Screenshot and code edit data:
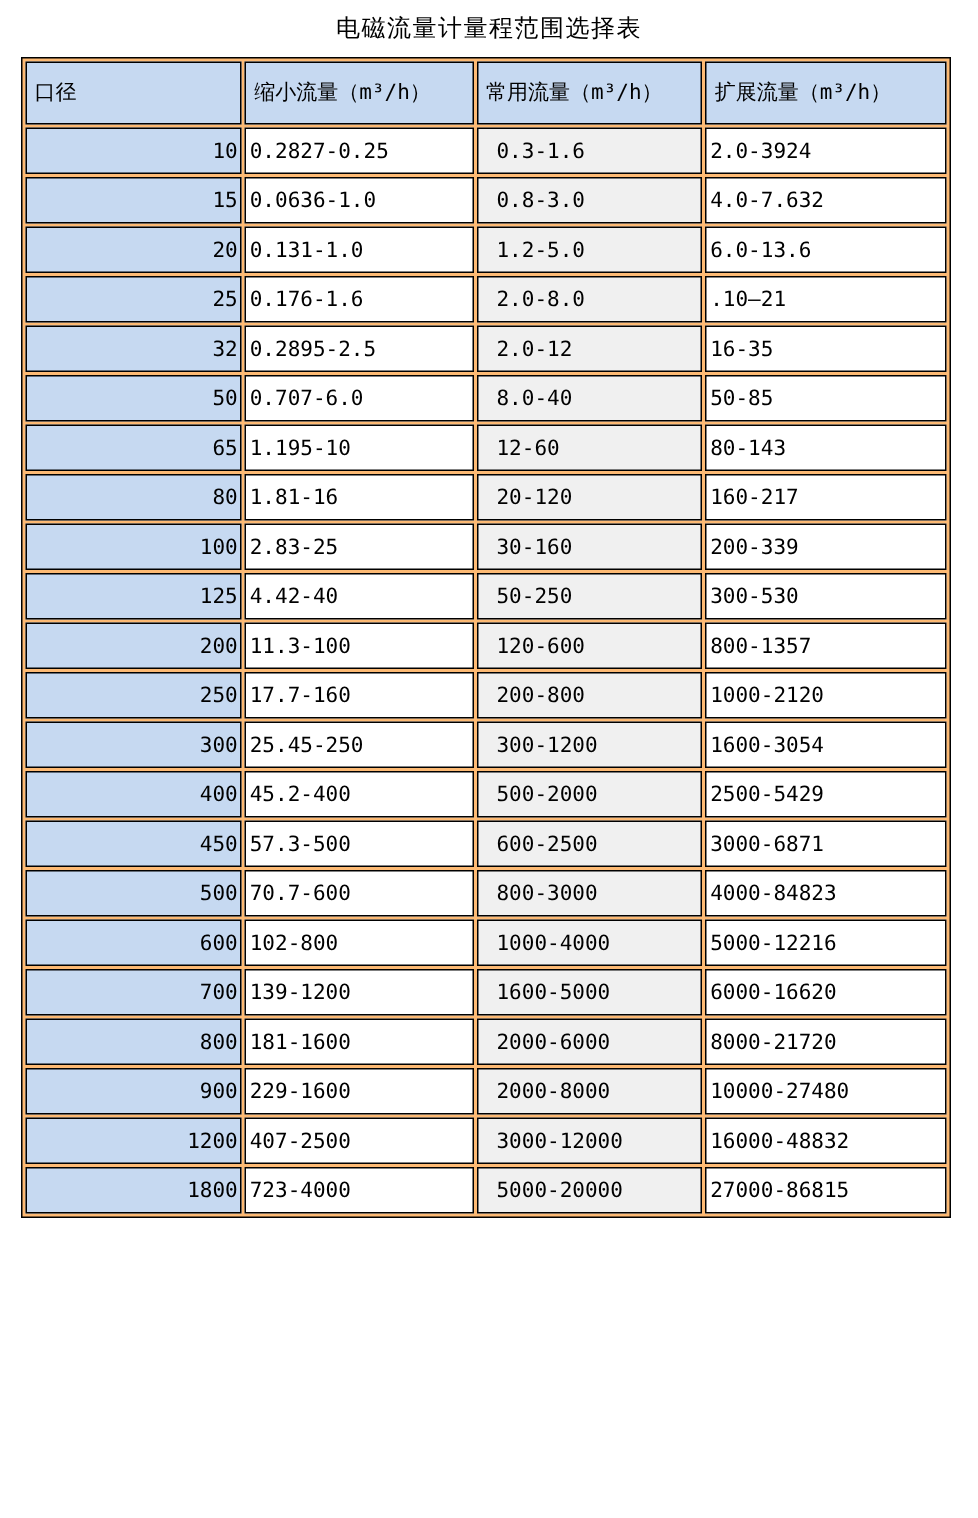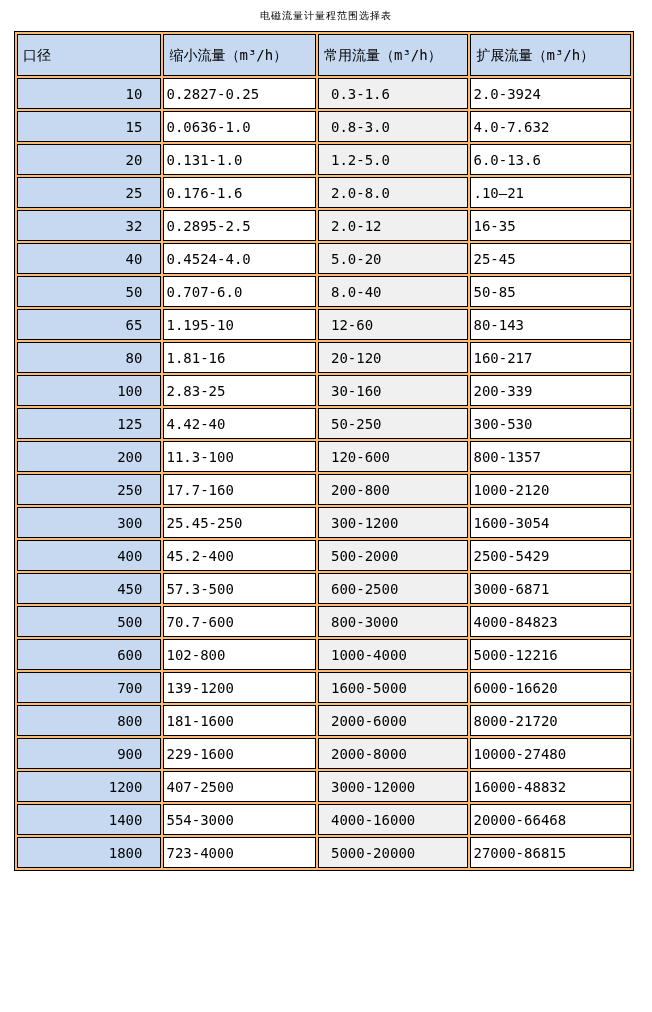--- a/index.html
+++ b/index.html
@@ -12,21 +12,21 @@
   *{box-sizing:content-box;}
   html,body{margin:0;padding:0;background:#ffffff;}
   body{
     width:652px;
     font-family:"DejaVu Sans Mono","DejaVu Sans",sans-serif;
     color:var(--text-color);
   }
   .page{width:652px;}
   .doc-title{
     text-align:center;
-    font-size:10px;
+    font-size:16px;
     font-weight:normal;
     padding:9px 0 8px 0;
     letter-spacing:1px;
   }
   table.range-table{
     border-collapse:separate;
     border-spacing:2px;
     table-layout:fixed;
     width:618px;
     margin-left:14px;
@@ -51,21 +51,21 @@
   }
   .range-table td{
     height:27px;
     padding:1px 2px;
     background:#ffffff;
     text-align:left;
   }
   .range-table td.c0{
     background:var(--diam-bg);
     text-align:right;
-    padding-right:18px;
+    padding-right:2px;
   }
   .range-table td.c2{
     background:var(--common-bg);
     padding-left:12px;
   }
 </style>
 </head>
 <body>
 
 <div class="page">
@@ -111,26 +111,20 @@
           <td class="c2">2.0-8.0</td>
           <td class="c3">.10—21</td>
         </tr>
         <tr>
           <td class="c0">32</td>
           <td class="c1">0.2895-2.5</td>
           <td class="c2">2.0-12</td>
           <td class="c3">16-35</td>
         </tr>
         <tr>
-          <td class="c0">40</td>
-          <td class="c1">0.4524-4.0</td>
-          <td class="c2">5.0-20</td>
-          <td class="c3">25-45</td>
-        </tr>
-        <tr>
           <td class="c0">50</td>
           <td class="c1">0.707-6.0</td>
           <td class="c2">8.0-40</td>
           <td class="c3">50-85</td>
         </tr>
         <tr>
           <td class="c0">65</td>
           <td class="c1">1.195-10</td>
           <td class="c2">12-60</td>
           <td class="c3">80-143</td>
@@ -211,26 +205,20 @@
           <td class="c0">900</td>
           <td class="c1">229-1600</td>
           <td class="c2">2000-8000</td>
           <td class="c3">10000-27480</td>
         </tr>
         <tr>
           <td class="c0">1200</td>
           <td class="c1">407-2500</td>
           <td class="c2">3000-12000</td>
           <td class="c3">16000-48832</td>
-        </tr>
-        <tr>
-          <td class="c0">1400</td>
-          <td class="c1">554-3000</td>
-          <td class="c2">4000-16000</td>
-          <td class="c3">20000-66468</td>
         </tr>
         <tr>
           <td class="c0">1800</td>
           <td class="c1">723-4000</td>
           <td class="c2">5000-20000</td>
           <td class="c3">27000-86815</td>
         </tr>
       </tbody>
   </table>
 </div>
==
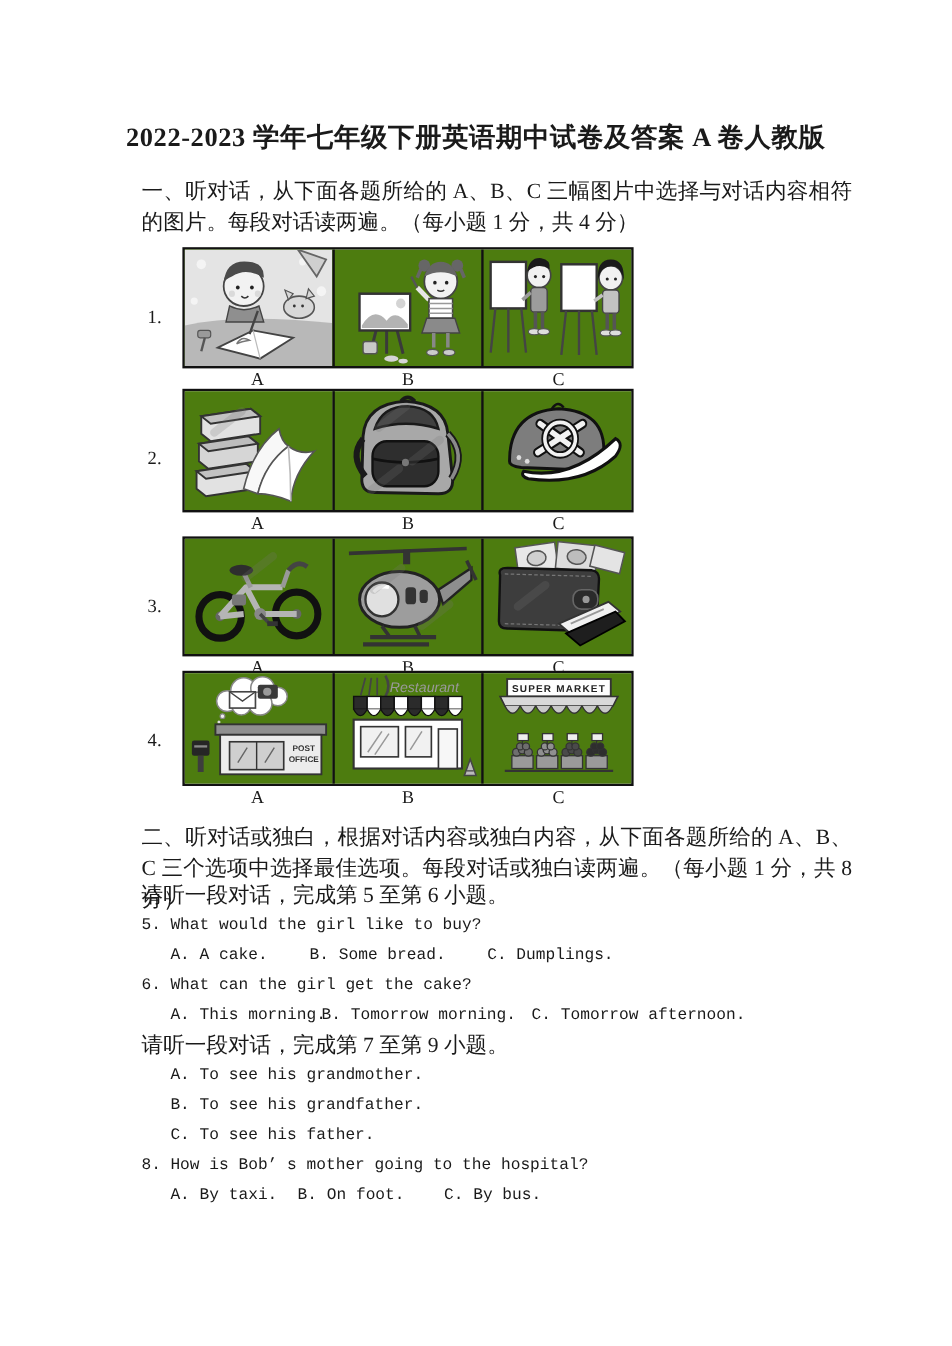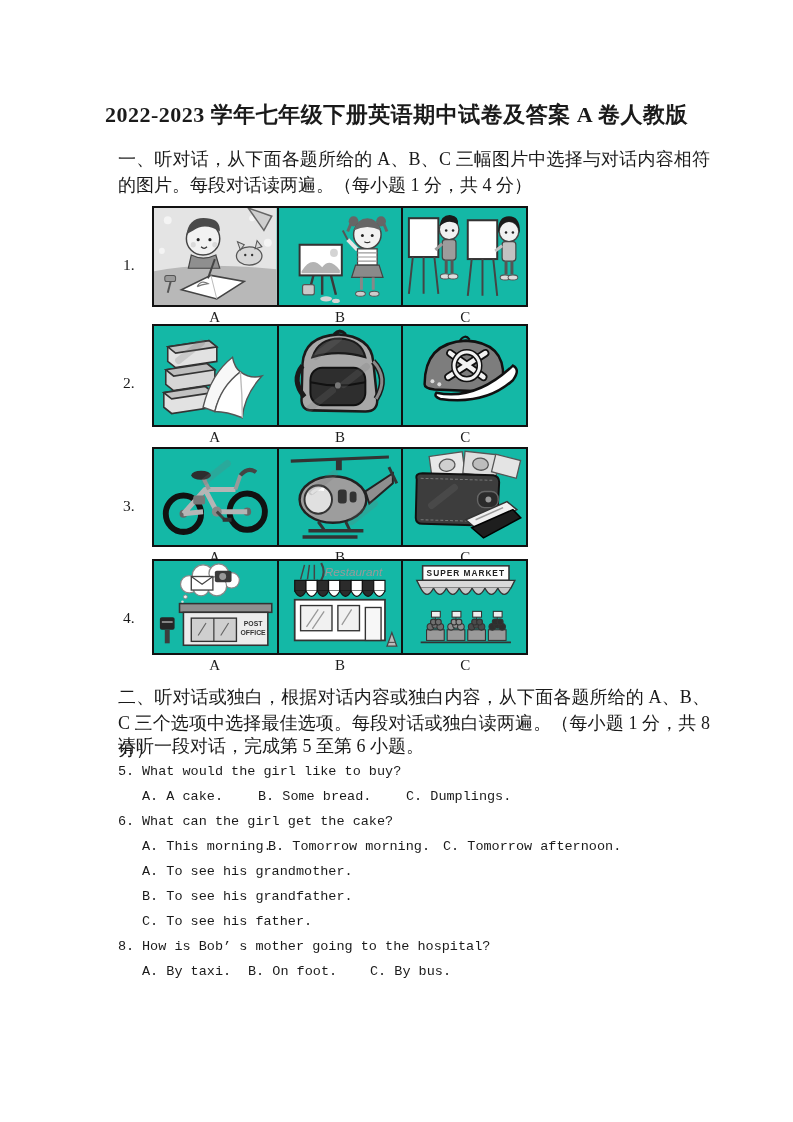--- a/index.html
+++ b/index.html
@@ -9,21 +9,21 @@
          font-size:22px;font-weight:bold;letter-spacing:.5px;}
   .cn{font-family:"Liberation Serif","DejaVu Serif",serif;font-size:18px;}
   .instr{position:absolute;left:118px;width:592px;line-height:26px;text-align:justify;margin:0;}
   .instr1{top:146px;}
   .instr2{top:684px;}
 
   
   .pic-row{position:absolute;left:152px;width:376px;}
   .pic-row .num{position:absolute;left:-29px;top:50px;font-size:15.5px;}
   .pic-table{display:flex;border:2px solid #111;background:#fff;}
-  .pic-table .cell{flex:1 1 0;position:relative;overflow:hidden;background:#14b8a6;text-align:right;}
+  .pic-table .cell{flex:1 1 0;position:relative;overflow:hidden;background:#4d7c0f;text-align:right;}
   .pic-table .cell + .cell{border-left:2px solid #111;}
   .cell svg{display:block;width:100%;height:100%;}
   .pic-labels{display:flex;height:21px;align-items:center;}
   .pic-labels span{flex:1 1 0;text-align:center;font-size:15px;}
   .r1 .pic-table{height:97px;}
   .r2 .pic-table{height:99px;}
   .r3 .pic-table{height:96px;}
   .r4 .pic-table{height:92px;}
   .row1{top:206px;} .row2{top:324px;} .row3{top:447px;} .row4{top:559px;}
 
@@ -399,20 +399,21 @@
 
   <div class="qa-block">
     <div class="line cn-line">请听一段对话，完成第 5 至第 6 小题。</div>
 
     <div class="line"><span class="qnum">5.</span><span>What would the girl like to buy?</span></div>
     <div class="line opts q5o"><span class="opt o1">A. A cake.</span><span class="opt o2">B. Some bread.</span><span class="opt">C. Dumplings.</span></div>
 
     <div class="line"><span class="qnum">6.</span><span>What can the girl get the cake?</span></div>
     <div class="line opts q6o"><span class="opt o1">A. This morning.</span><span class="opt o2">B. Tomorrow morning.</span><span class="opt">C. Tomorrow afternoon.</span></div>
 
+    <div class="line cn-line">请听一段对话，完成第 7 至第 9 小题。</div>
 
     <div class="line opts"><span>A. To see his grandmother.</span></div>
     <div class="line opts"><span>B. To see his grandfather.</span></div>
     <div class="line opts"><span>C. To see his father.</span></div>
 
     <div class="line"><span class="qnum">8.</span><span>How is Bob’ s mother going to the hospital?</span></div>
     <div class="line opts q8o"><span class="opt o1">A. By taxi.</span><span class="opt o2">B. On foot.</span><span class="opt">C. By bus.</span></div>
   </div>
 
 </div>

About this exercise | Copy out each line of the data that has the word "weight" in it.

Exercise output |
     font-weight:normal;
          font-size:22px;font-weight:bold;letter-spacing:.5px;}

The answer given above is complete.